ACTIVITY – The entries are to be repeated verbatim, with nothing left out.

>>

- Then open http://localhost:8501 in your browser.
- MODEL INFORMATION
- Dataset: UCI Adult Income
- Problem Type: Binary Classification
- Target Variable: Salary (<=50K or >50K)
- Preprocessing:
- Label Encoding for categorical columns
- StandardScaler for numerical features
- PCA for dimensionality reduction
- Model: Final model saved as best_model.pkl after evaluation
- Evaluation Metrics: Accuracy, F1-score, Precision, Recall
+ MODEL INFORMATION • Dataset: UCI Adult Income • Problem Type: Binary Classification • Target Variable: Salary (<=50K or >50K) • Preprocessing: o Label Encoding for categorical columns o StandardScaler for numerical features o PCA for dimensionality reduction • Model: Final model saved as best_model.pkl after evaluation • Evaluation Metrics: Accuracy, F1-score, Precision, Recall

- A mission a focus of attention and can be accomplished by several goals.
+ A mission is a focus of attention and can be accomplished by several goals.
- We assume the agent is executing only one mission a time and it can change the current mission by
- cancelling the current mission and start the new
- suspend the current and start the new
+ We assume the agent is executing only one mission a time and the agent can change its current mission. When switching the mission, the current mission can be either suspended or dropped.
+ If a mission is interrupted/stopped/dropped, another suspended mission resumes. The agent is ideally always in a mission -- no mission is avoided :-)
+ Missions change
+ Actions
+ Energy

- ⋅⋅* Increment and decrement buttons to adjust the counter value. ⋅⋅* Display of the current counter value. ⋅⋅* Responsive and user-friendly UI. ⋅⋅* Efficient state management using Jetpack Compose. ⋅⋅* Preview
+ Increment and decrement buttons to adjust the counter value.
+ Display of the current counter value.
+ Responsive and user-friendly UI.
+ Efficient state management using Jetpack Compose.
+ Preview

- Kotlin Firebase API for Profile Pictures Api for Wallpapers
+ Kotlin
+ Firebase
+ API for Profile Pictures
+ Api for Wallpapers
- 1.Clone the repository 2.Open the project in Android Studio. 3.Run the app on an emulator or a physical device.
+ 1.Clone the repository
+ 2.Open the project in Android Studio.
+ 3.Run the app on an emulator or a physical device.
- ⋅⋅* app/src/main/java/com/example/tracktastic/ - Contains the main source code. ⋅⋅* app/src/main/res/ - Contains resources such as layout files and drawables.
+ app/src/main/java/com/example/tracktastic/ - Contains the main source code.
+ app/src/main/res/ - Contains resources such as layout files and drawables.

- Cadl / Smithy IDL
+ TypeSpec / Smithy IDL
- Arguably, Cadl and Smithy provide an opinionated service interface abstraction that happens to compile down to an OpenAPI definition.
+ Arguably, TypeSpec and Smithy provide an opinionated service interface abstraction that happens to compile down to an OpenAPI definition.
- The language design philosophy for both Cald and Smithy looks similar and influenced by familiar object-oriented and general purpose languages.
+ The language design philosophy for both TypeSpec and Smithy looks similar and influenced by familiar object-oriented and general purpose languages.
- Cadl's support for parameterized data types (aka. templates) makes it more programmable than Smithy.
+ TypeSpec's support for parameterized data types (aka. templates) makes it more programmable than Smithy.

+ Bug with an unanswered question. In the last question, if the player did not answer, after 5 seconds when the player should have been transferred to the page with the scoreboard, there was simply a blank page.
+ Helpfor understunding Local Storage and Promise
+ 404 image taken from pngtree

<<

RESULT BELOW –
- Then open http://localhost:8501 in your browser.
- MODEL INFORMATION
- Dataset: UCI Adult Income
- Problem Type: Binary Classification
- Target Variable: Salary (<=50K or >50K)
- Preprocessing:
- Label Encoding for categorical columns
- StandardScaler for numerical features
- PCA for dimensionality reduction
- Model: Final model saved as best_model.pkl after evaluation
- Evaluation Metrics: Accuracy, F1-score, Precision, Recall
+ MODEL INFORMATION • Dataset: UCI Adult Income • Problem Type: Binary Classification • Target Variable: Salary (<=50K or >50K) • Preprocessing: o Label Encoding for categorical columns o StandardScaler for numerical features o PCA for dimensionality reduction • Model: Final model saved as best_model.pkl after evaluation • Evaluation Metrics: Accuracy, F1-score, Precision, Recall

- A mission a focus of attention and can be accomplished by several goals.
+ A mission is a focus of attention and can be accomplished by several goals.
- We assume the agent is executing only one mission a time and it can change the current mission by
- cancelling the current mission and start the new
- suspend the current and start the new
+ We assume the agent is executing only one mission a time and the agent can change its current mission. When switching the mission, the current mission can be either suspended or dropped.
+ If a mission is interrupted/stopped/dropped, another suspended mission resumes. The agent is ideally always in a mission -- no mission is avoided :-)
+ Missions change
+ Actions
+ Energy

- ⋅⋅* Increment and decrement buttons to adjust the counter value. ⋅⋅* Display of the current counter value. ⋅⋅* Responsive and user-friendly UI. ⋅⋅* Efficient state management using Jetpack Compose. ⋅⋅* Preview
+ Increment and decrement buttons to adjust the counter value.
+ Display of the current counter value.
+ Responsive and user-friendly UI.
+ Efficient state management using Jetpack Compose.
+ Preview

- Kotlin Firebase API for Profile Pictures Api for Wallpapers
+ Kotlin
+ Firebase
+ API for Profile Pictures
+ Api for Wallpapers
- 1.Clone the repository 2.Open the project in Android Studio. 3.Run the app on an emulator or a physical device.
+ 1.Clone the repository
+ 2.Open the project in Android Studio.
+ 3.Run the app on an emulator or a physical device.
- ⋅⋅* app/src/main/java/com/example/tracktastic/ - Contains the main source code. ⋅⋅* app/src/main/res/ - Contains resources such as layout files and drawables.
+ app/src/main/java/com/example/tracktastic/ - Contains the main source code.
+ app/src/main/res/ - Contains resources such as layout files and drawables.

- Cadl / Smithy IDL
+ TypeSpec / Smithy IDL
- Arguably, Cadl and Smithy provide an opinionated service interface abstraction that happens to compile down to an OpenAPI definition.
+ Arguably, TypeSpec and Smithy provide an opinionated service interface abstraction that happens to compile down to an OpenAPI definition.
- The language design philosophy for both Cald and Smithy looks similar and influenced by familiar object-oriented and general purpose languages.
+ The language design philosophy for both TypeSpec and Smithy looks similar and influenced by familiar object-oriented and general purpose languages.
- Cadl's support for parameterized data types (aka. templates) makes it more programmable than Smithy.
+ TypeSpec's support for parameterized data types (aka. templates) makes it more programmable than Smithy.

+ Bug with an unanswered question. In the last question, if the player did not answer, after 5 seconds when the player should have been transferred to the page with the scoreboard, there was simply a blank page.
+ Helpfor understunding Local Storage and Promise
+ 404 image taken from pngtree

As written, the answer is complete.